Inhalt & Quellenkontext

[§2] Dem Geschichtswerk zufolge ist ein Zwist zwischen Vertretern der westgotischen Elite zumindest teilweise für den Erfolg der muslimischen Invasion verantwortlich. Nach dem Tod des vorletzten Westgotenkönigs Witiza hatte dessen Frau für Witizas minderjährige Söhne Almund, Waqala und Arṭabāš die Herrschaft geführt, war aber vom Usurpator Roderich entmachtet worden. Vor diesem Hintergrund entschieden sich die Söhne Witizas für eine Kollaboration mit dem muslimischen Eroberer Ṭāriq b. Ziyād und trugen damit zum Fall Roderichs wie auch der westgotischen Herrschaft insgesamt bei. Als Gegenleistung erwirkten sie von Seiten Ṭāriqs, seines Vorgesetzten Mūsā b. Nuṣayr und sogar des umayyadischen Kalifen al-Walīd (regn. 86-96/705-715) eine Bestätigung ihres als "Krongüter" bezeichneten Besitzes, die sie zu Neutralität nach innen und außen verpflichtete. Der Kalif in Damaskus, in diesem Fall Hišām b. ʿAbd al-Malik (regn. 105-25/724-43), griff nochmals in die Familienverhältnisse ein, als Witizas Sohn Arṭabāš sich nach dem Tod seines Bruders Almund bemühte, seine Nichte Sāra "die Gotin" (al-Qūṭiyya) zu enteignen. Bei einer Audienz in Damaskus erwirkte sie ein offizielles Schreiben, das den Gouverneur von al-Andalus, Abū l-Ḫaṭṭāb al-Kalbī (regn. 125-127/743-745) zur Restitution ihres entwendeten Besitzes veranlasste. Während ihres Aufenthaltes in Damaskus ging sie zudem die Ehe mit dem umayyadischen Klienten ʿĪsā b. Muzāḥim ein und lernte den Enkel des Kalifen Hišam, den späteren Emir von al-Andalus, ʿAbd al-Raḥmān b. Muʿāwiya b. Hišam (regn. 138-72/756-88) kennen. Sāra wurde damit Teil der umayyadisch geprägten muslimischen Herrschaftselite von al-Andalus. Anders als die Nachfahren ihrer Onkel, in deren Reihen das Geschichtswerk weiter Christen wie etwa den erwähnten Ḥafṣ b. Albar al-Qūṭī[6] verzeichnet, gebar sie ihrem ersten sowie ihrem zweiten Mann eine Reihe muslimischer Kinder, von denen einer Vorfahr des hier zitierten Autors, Ibn al-Qūṭiyya, war. Dem Werk zufolge war Ibn al-Qūṭiyya somit direkter Nachfahre des Westgotenkönigs Witiza, wahrscheinlich in der sechsten Generation (Ġaytaša-Witiza > Almund > Sāra > Ibrāhīm > ʿAbd al-ʿAzīz > ʿUmar > Muḥammad b. ʿUmar).

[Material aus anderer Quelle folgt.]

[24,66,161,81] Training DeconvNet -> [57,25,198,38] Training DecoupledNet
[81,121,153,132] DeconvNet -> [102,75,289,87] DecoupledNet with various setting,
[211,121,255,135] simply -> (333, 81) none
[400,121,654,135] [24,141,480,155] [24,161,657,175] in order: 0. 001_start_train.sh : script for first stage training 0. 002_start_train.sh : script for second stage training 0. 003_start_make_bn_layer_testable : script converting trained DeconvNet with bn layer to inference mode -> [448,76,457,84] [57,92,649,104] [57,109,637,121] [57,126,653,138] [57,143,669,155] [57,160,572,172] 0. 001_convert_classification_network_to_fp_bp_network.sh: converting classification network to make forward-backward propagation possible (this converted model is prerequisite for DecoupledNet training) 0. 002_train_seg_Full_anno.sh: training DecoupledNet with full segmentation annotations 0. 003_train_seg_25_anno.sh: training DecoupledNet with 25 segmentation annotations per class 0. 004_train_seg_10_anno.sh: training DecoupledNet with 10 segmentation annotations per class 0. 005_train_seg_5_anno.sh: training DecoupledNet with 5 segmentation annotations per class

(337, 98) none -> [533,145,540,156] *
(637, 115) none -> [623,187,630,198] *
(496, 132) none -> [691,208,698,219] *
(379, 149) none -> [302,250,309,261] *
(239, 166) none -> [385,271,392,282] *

[§3] Inwieweit es sich hierbei um eine authentische Genealogie handelt, ist in der Forschung umstritten, nicht zuletzt, weil die Geschichte einige Ungereimtheiten enthält. Zum einen ist nicht ersichtlich, wie die beim Tod Witizas (regn. ca. 701-710) minderjährigen Königssöhne im Jahr der muslimischen Invasion 711, also nur ein Jahr später, schon ausgewachsene Männer gewesen sein können.[7] Nicht logisch erscheint ferner, dass Mūsā b. Nuṣayr, dessen Eifersucht auf Ṭāriq b. Ziyād in allen arabisch-islamischen Geschichtswerken erwähnt wird, einer Gruppe westgotischer Adliger erlaubt haben soll, nach Damaskus zu reisen, um dort den Kalifen über die Eroberungsleistungen seines Klienten zu informieren.[8] Angesichts anderer überlieferter Erklärungen für den Erfolg der muslimischen Invasion, darunter die Kollaboration der Nordafrikaner Julian, Urbanus sowie nordafrikanischer und westgotischer Juden[9], erscheint es verwunderlich, dass Ibn al-Qūṭiyya den Söhnen Witizas eine solch entscheidende Sonderrolle einräumt, zumal auch im so genannten „Pakt des Tudmir“ durch den frühen Gouverneur ʿAbd al-ʿAzīz b. Mūsā (regn. 95-97/714-16) vergleichbare Besitzbestätigungen gegeben wurden.[10] Auffällig ist auch, dass die bei Ibn al-Qūṭiyya verzeichneten Namen der Witiza-Söhne nicht mit denjenigen in anderen Quellen übereinstimmen. Die der Invasionsperiode zeitgenössische Chronik von 754 kennt keinerlei Witiza-Söhne, sondern erwähnt nur einen Kollaborateur namens Oppa, der als Sohn des Westgotenkönigs Egica und damit als Bruder Witizas identifiziert wird und mit Mūsā b. Nuṣayr gegen einige seniores nobiles uiros des Westgotenreiches vorgegangen sein soll.[11] Andere arabisch-islamische Quellen dagegen erwähnen zwar Söhne Witizas, nennen sie aber entweder Oppa (Ubbah) und Sisbert (Šišbart) oder Oppa (Wabba), Arṭabāš und Sīda.[12] Schließlich verwundert es, dass Ibn al-Qūṭiyya – anders als zahlreiche arabisch-islamische Geschichtswerke des 11. Jahrhunderts – nicht mehr über westgotische Geschichte weiß und sich sogar im Zusammenhang mit seiner Genealogie auf arabisch-islamische Autoritäten anstatt auf eine eigenständige Familientradition beruft.[13]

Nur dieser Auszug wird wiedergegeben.